Without including any picture, write out the entries exactly as they stand.

» Web page edit records:
════════
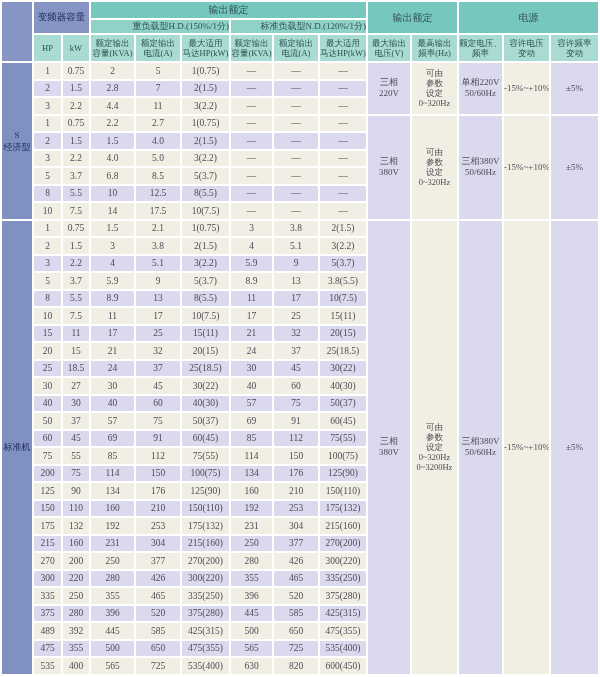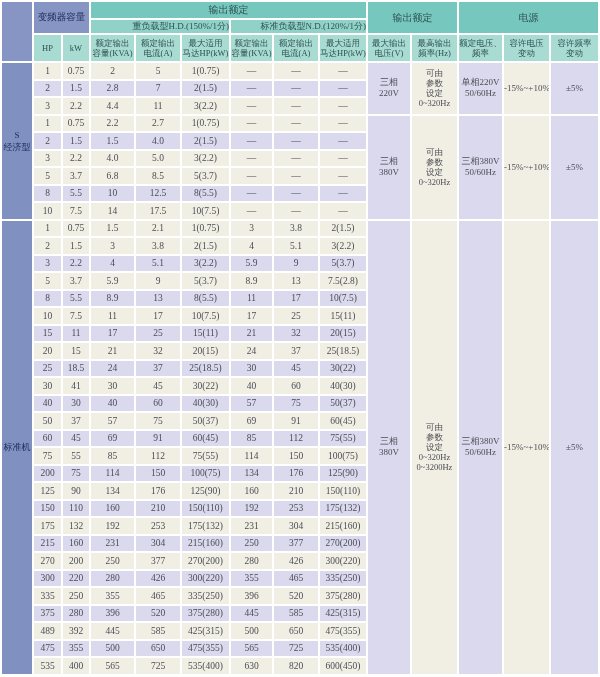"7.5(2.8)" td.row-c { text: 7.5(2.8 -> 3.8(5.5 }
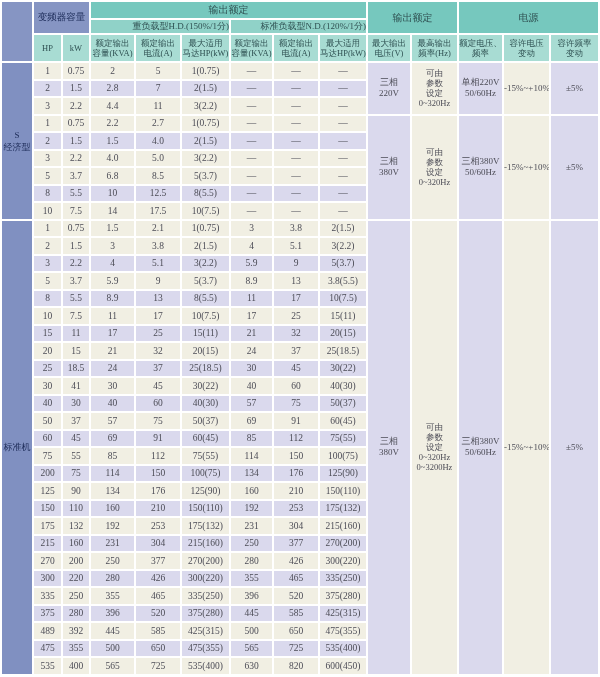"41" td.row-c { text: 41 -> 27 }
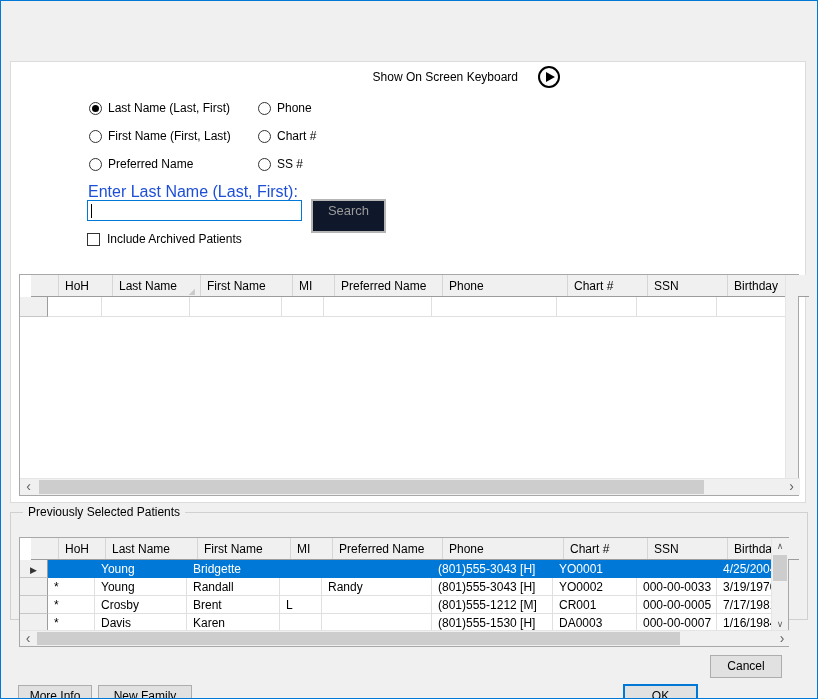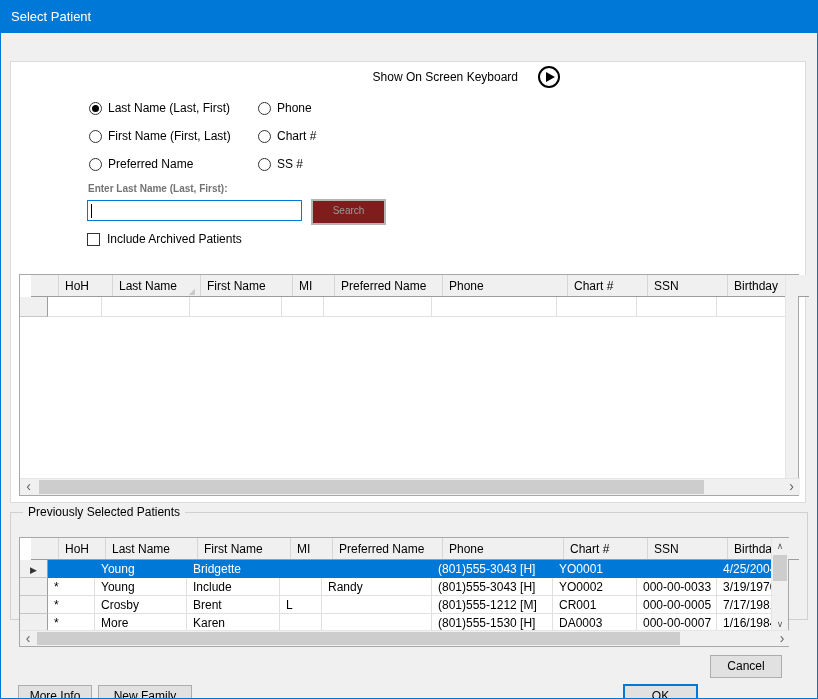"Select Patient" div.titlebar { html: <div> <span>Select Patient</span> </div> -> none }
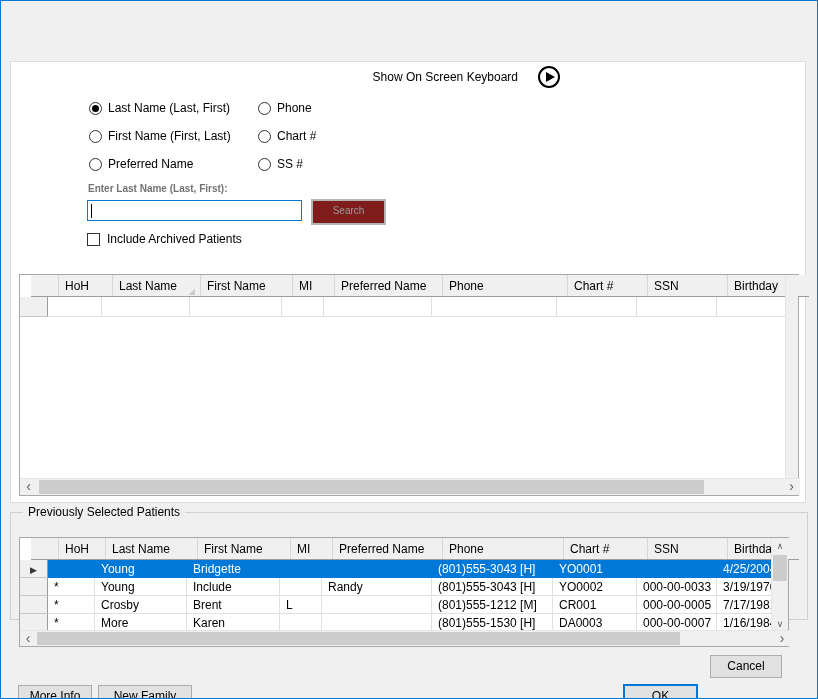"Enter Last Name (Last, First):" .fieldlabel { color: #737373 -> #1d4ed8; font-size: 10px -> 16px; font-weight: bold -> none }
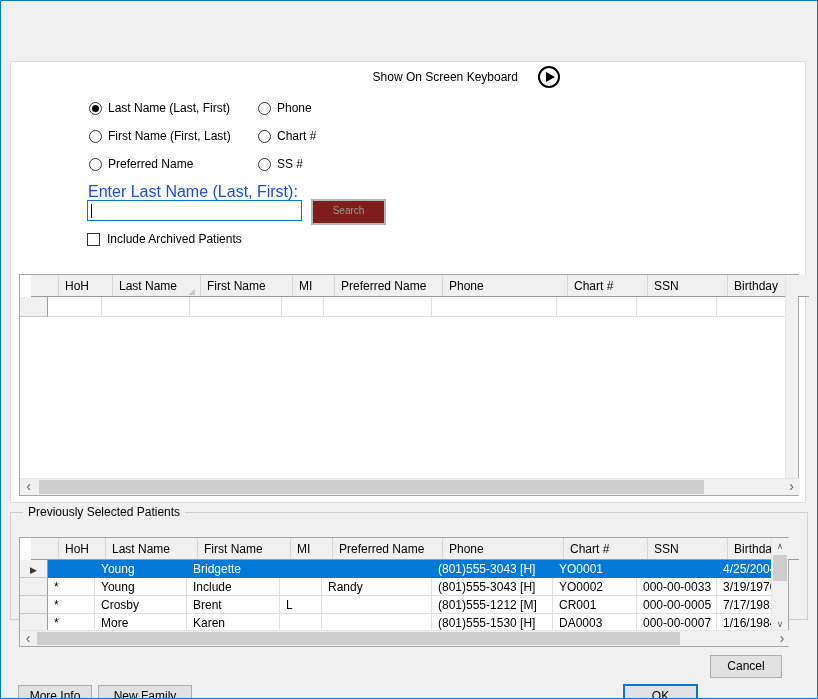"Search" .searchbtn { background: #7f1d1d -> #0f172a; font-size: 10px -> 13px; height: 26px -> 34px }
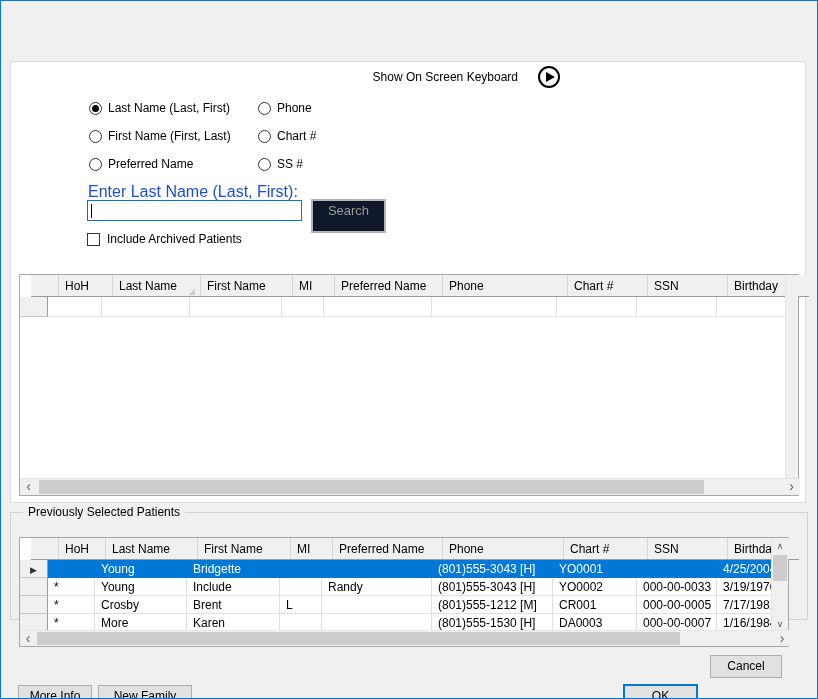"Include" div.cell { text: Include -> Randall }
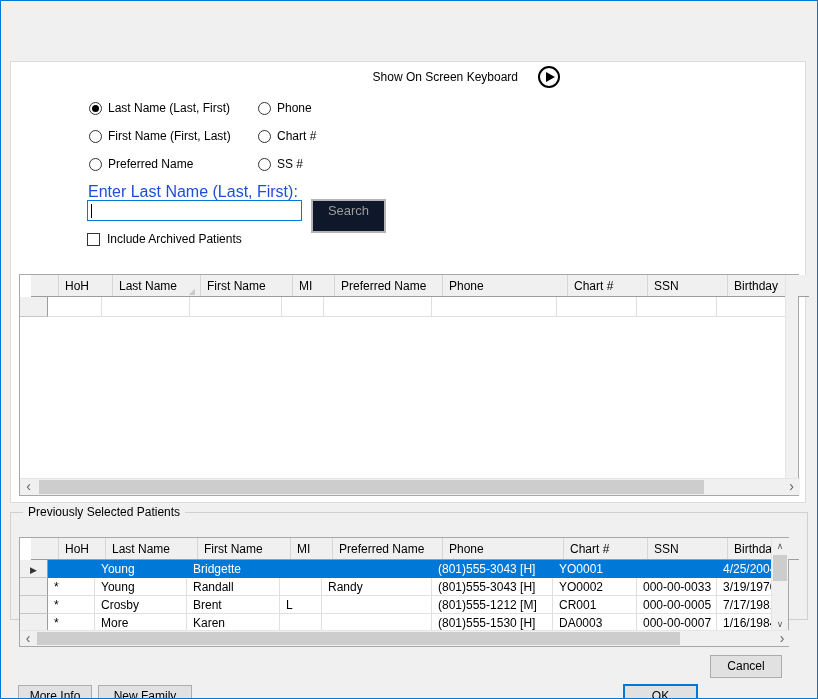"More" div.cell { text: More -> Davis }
════════
» Exercise result:
"7.5(2.8)" td.row-c { text: 7.5(2.8 -> 3.8(5.5 }
"41" td.row-c { text: 41 -> 27 }
"Select Patient" div.titlebar { html: <div> <span>Select Patient</span> </div> -> none }
"Enter Last Name (Last, First):" .fieldlabel { color: #737373 -> #1d4ed8; font-size: 10px -> 16px; font-weight: bold -> none }
"Search" .searchbtn { background: #7f1d1d -> #0f172a; font-size: 10px -> 13px; height: 26px -> 34px }
"Include" div.cell { text: Include -> Randall }
"More" div.cell { text: More -> Davis }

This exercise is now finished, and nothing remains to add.